**REQUIRED ACTION:**
Your job is to set down the stretch of entries that opens with the line containing "- 9002b9a137c8055b.js:1:72571) at ad" and closes with the line containing "4f0f4adef57d5046.js:1:72571) at ad". Keep both end lines, copy each exactly, and add nothing.

**MATERIAL FOR THIS TASK:**

__________________________________________________

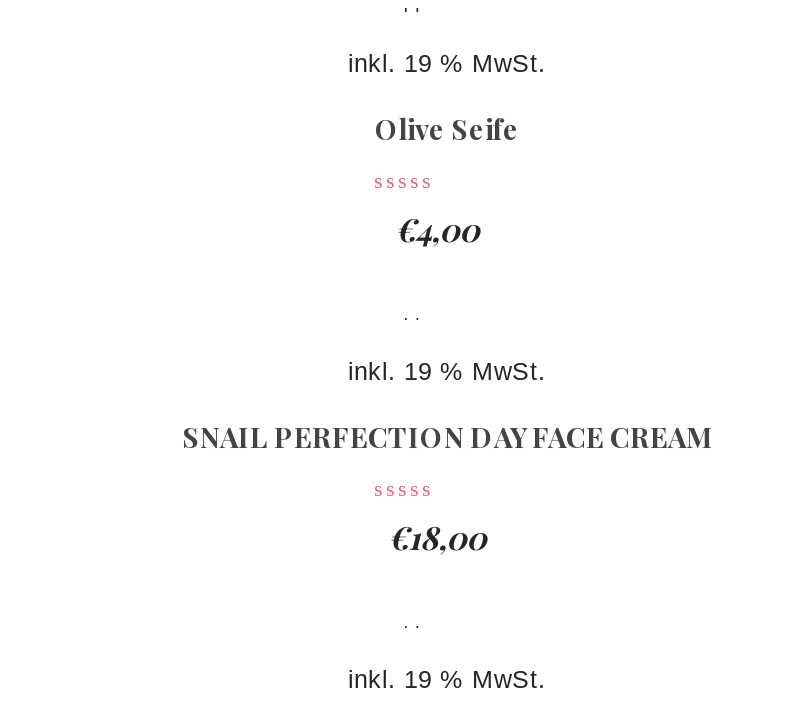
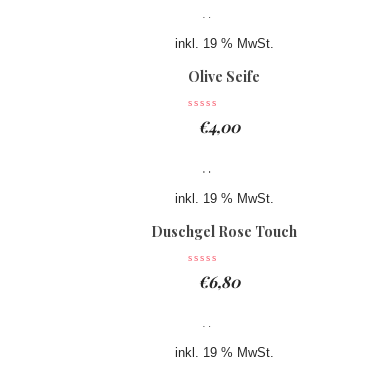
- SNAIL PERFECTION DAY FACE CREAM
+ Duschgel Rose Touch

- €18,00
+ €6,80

__________________________________________________

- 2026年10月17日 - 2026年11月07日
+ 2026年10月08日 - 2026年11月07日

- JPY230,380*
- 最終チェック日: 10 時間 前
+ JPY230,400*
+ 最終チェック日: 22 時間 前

__________________________________________________

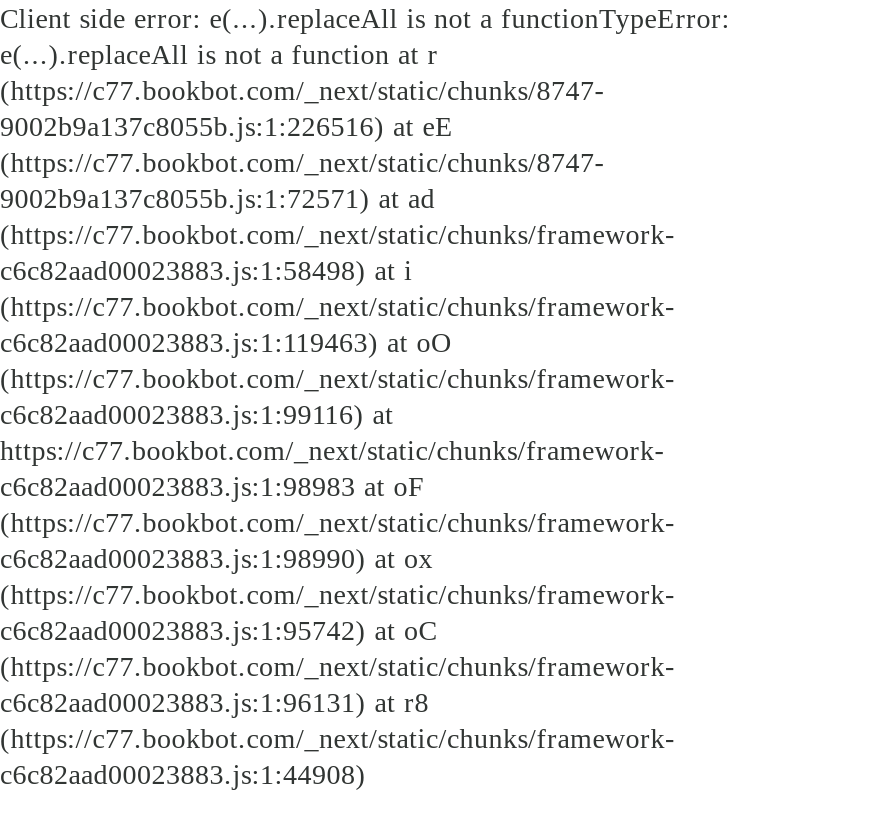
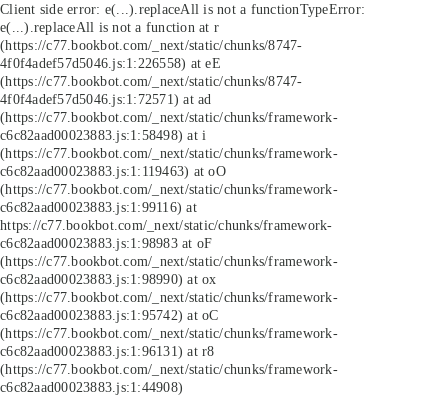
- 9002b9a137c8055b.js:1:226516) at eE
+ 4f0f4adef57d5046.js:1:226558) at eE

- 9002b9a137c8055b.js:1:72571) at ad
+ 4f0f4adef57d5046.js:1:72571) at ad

__________________________________________________

**RESULT FOR THIS EXERCISE:**
- 9002b9a137c8055b.js:1:72571) at ad
+ 4f0f4adef57d5046.js:1:72571) at ad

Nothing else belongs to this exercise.